Water retention systems in urban spaces, which can be applied and replicated at different scales and in various urban contexts, climates, and geographic locations, are a particularly viable solution due to their low investment cost. In addition to capturing and draining excess water, these systems regulate air temperature and reduce heat island effects. Implementing greener areas also enhances human well being by creating aesthetically pleasing landscapes and gardens, unlike traditional systems such as street drainage grids. Nature-based solutions, specifically water retention systems, offer a holistic solution that integrates water drainage and purification [66]. According to the Nature-Based Solutions Catalog (NBS) published by the Sendzimir Foundation [66], there are various urban strategies for collecting, storing, and treating water, including retention lakes, bioretention systems, retention ditches, infiltration trenches, bio-retention beds, green roofs, and permeable pavement, among others.

5. Conclusions

The concept of a “Sponge City” refers to the capture and use of rainwater for various purposes within buildings in order to reduce reliance on the public water supply system and promote the efficient use of water resources. This can be achieved through the installation of collection pipes and designs that are properly sized and planned based on the size, location, and rainfall intensity of the building and the purposes for which water is needed.

The adoption of rainwater harvesting (RWH) practices in buildings can provide several benefits, including economic and social advantages for end users through reduced municipal water bills, and environmental benefits through the conservation of water resources. In this study, it is estimated that RWH could reduce 183 thousand liters of water per year in a multifamily building with 10 persons.

In addition to the direct benefits of RWH, there are also indirect benefits that should be considered. For example, the installation of large-scale RWH systems in densely populated areas can help reduce peak flow rates in rainwater drainage systems, reducing the risk of urban flooding. This is particularly important in regions such as Beira, where the high permeability of soils and proximity to sea level make flood prevention a key concern in the context of climate change.

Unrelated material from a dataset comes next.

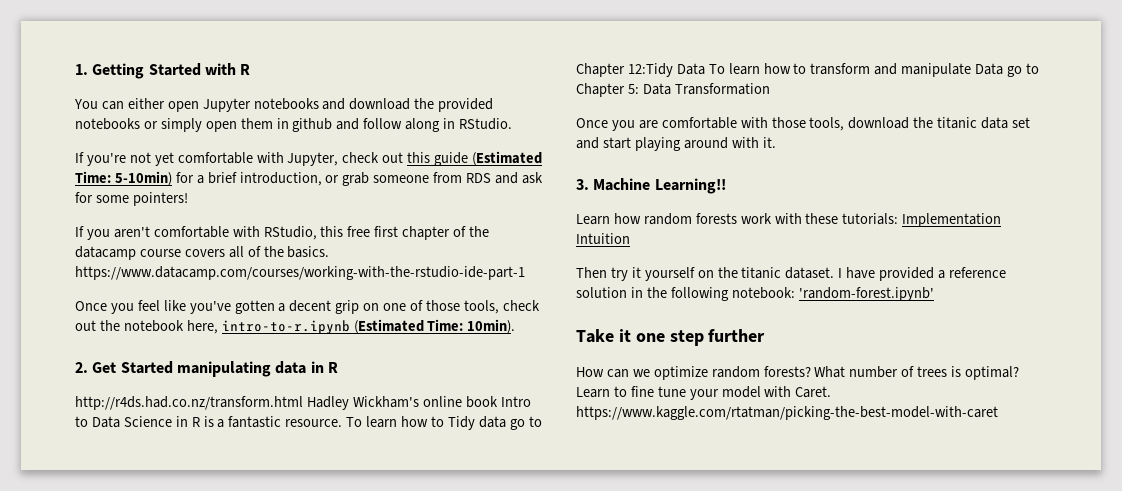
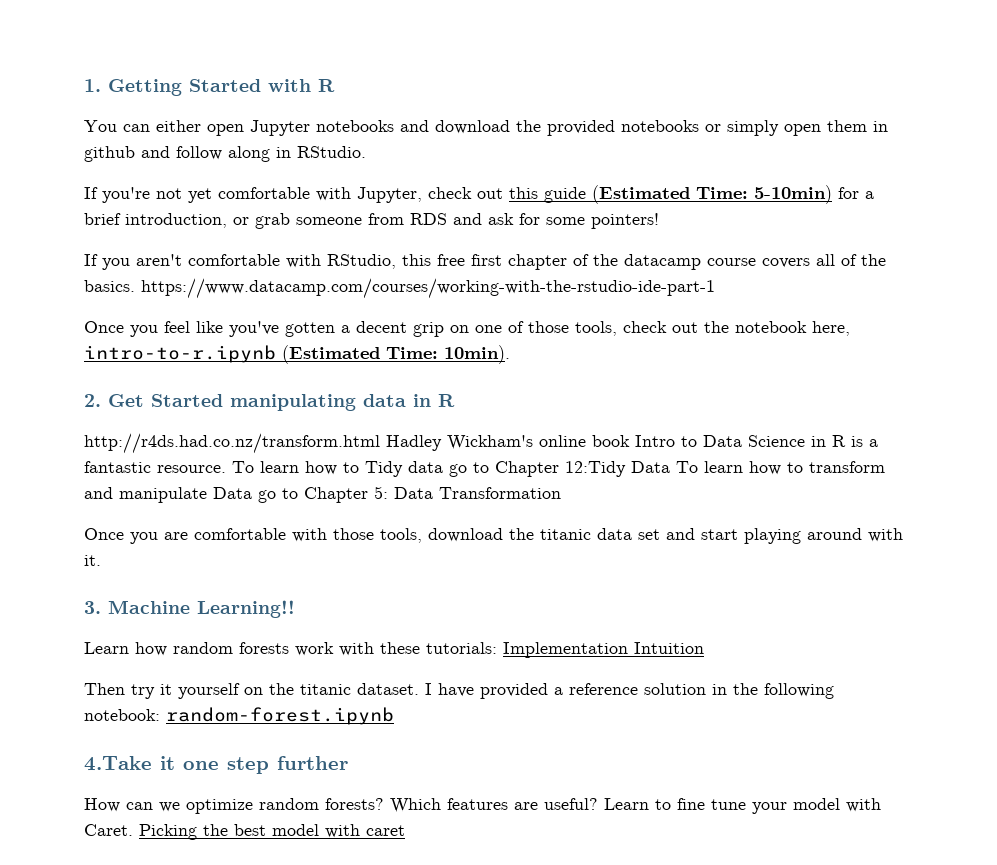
[798,287,934,301] [576,329,614,343] 'random-forest.ipynb' // Take -> [166,707,394,725] [84,756,152,771] random-forest.ipynb // 4.Take
[814,366,1020,380] What number of trees is optimal? -> [390,798,598,813] Which features are useful?
[576,406,998,420] https://www.kaggle.com/rtatman/picking-the-best-model-with-caret -> [139,824,405,840] Picking the best model with caret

To optimize the benefits of RWH and the adoption of Sponge City practices, further interdisciplinary research is needed. This may include studies on human water consumption patterns, technical and social analyses to improve RWH efficiency, and efforts to engage the community in enhancing rainwater quality and raising awareness about RWH practices. It may also be possible to determine the potability of collected rainwater in Beira through the use of a simple disinfection system, which could further promote the sustainable use of water resources in combination with potable water from the public supply network.

Overall, by capturing and using rainwater for various purposes within buildings, RWH practices can help to reduce reliance on the public water supply system and promote the efficient use of water resources. In addition to providing economic and social benefits for end users and preserving the environment, adopting RWH practices can also have critical indirect benefits, such as reducing the risk of urban flooding and contributing to the resilience of communities in the face of climate change.